◆ **Exercise brief**: Set down the data again exactly. Pictures are not part of the copy.

◆ **Revision tracking records**:
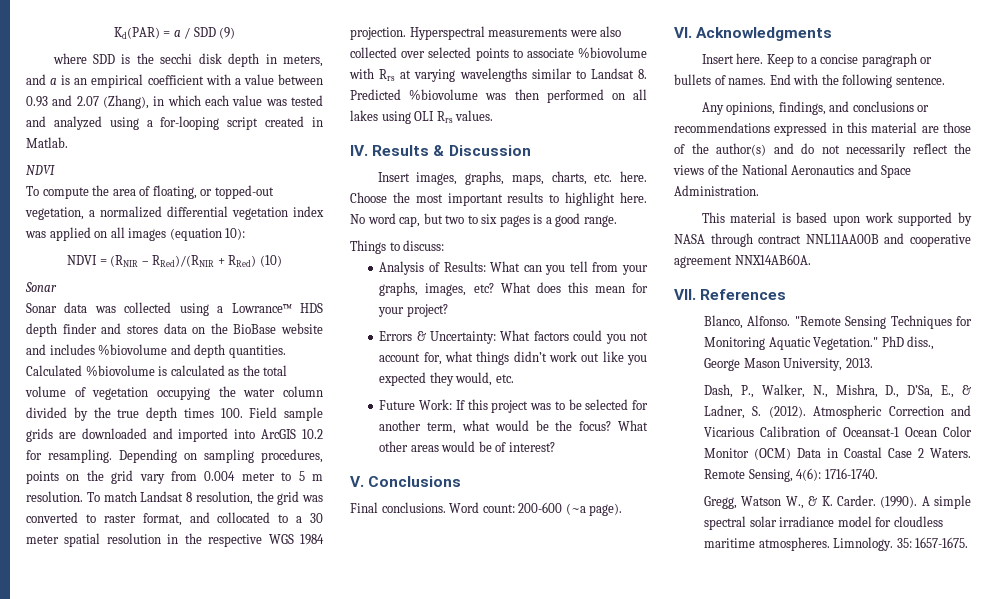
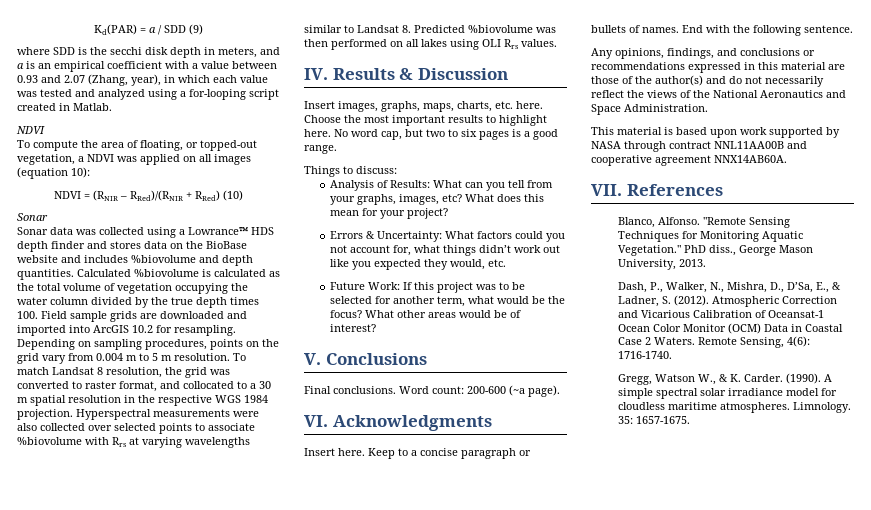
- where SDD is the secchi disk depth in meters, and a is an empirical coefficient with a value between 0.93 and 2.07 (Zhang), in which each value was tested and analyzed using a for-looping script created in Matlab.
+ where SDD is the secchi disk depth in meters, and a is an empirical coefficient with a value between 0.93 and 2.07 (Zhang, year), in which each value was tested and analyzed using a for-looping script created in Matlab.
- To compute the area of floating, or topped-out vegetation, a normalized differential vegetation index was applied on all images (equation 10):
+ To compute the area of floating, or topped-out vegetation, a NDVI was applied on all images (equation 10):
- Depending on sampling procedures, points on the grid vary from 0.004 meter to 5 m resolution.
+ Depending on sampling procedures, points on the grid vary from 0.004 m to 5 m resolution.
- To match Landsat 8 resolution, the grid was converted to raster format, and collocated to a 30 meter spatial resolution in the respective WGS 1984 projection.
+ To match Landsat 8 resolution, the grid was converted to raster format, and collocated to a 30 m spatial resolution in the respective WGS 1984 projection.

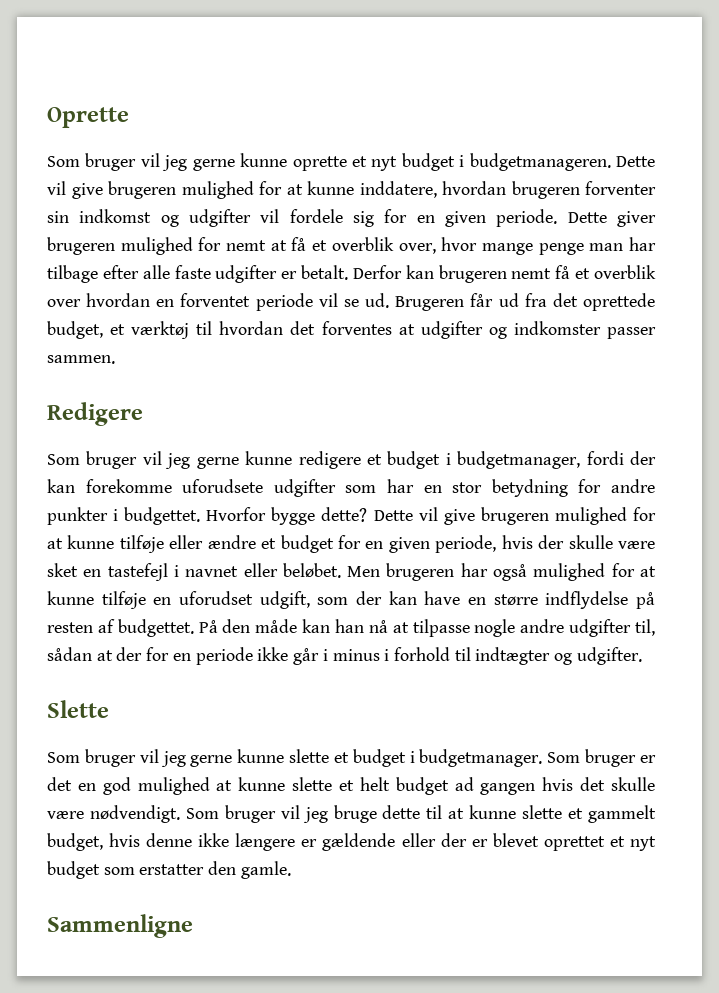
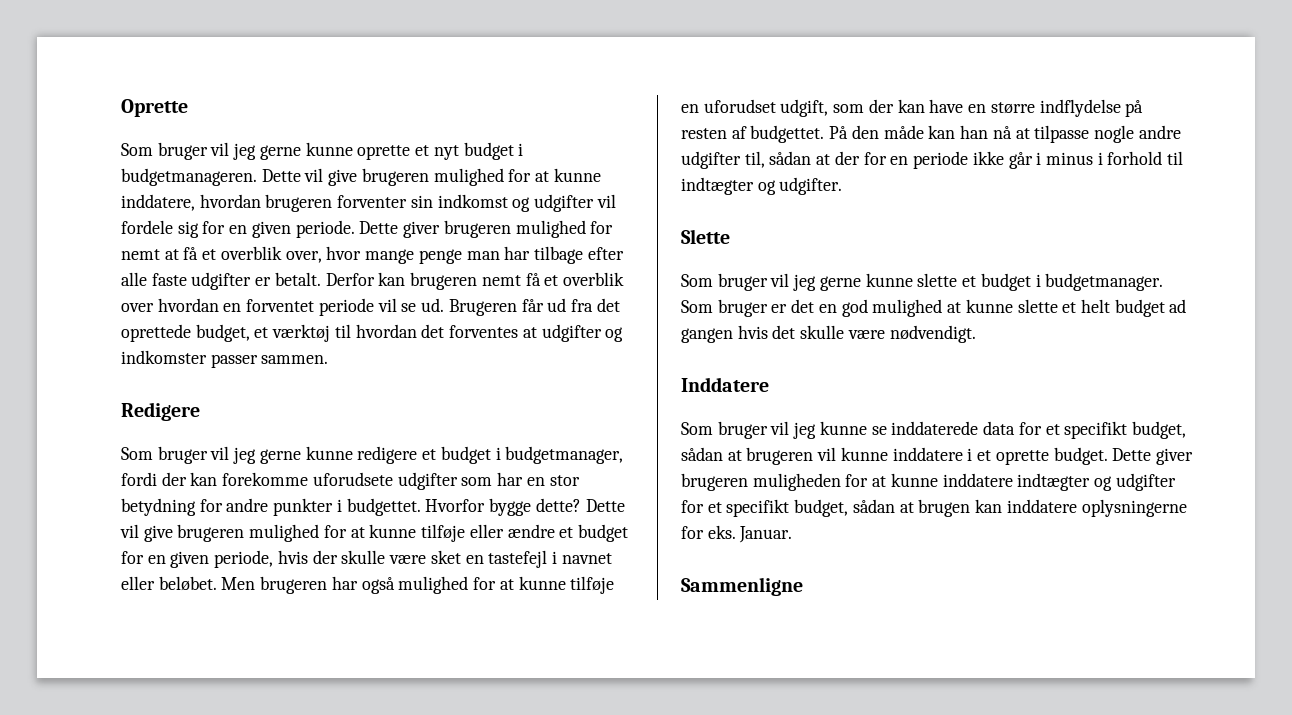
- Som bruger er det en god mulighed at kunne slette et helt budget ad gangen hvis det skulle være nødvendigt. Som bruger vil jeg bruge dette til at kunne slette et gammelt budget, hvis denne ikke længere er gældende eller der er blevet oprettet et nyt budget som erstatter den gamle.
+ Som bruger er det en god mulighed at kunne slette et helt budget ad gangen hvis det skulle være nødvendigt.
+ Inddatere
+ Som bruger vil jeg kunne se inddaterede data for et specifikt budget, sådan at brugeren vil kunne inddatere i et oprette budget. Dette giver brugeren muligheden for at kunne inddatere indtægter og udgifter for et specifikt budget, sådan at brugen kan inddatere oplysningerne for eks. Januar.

◆ **Exercise answer**:
- where SDD is the secchi disk depth in meters, and a is an empirical coefficient with a value between 0.93 and 2.07 (Zhang), in which each value was tested and analyzed using a for-looping script created in Matlab.
+ where SDD is the secchi disk depth in meters, and a is an empirical coefficient with a value between 0.93 and 2.07 (Zhang, year), in which each value was tested and analyzed using a for-looping script created in Matlab.
- To compute the area of floating, or topped-out vegetation, a normalized differential vegetation index was applied on all images (equation 10):
+ To compute the area of floating, or topped-out vegetation, a NDVI was applied on all images (equation 10):
- Depending on sampling procedures, points on the grid vary from 0.004 meter to 5 m resolution.
+ Depending on sampling procedures, points on the grid vary from 0.004 m to 5 m resolution.
- To match Landsat 8 resolution, the grid was converted to raster format, and collocated to a 30 meter spatial resolution in the respective WGS 1984 projection.
+ To match Landsat 8 resolution, the grid was converted to raster format, and collocated to a 30 m spatial resolution in the respective WGS 1984 projection.

- Som bruger er det en god mulighed at kunne slette et helt budget ad gangen hvis det skulle være nødvendigt. Som bruger vil jeg bruge dette til at kunne slette et gammelt budget, hvis denne ikke længere er gældende eller der er blevet oprettet et nyt budget som erstatter den gamle.
+ Som bruger er det en god mulighed at kunne slette et helt budget ad gangen hvis det skulle være nødvendigt.
+ Inddatere
+ Som bruger vil jeg kunne se inddaterede data for et specifikt budget, sådan at brugeren vil kunne inddatere i et oprette budget. Dette giver brugeren muligheden for at kunne inddatere indtægter og udgifter for et specifikt budget, sådan at brugen kan inddatere oplysningerne for eks. Januar.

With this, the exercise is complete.